- **Assignment**
The response should consist solely of the lines running from the line with "[193,733,214,740] use ->" to the end of the data, retyped exactly.

- **Extracted records**

== == ==

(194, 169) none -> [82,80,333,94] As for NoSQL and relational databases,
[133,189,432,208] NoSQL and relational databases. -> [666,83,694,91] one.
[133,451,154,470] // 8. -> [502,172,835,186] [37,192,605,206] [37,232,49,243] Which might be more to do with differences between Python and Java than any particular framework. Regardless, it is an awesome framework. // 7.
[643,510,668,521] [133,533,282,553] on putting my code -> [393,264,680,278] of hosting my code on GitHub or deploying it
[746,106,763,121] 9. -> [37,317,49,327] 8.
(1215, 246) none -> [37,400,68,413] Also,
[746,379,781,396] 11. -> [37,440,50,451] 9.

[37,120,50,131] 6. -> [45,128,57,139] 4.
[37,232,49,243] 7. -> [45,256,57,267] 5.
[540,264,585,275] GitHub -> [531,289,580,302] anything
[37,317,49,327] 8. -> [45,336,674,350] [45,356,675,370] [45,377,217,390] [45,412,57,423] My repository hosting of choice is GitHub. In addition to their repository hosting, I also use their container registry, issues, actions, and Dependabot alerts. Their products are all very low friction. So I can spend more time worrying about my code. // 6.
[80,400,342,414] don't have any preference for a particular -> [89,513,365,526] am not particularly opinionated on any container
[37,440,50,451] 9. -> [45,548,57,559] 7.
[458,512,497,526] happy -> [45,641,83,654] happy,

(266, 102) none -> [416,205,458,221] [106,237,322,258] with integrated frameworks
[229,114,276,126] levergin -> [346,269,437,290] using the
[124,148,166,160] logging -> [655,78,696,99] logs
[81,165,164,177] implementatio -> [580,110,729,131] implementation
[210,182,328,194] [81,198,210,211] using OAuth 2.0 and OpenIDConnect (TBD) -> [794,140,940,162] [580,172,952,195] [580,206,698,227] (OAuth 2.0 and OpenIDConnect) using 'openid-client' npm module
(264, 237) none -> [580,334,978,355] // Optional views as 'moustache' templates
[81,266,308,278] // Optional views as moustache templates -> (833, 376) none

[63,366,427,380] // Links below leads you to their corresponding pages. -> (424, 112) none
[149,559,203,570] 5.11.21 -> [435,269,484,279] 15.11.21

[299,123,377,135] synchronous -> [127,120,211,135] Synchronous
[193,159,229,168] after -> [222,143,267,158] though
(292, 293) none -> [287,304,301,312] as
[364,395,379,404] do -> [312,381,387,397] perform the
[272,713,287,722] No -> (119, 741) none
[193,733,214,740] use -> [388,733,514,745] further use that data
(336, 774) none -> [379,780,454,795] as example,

== == ==

- **Result of the exercise**
[193,733,214,740] use -> [388,733,514,745] further use that data
(336, 774) none -> [379,780,454,795] as example,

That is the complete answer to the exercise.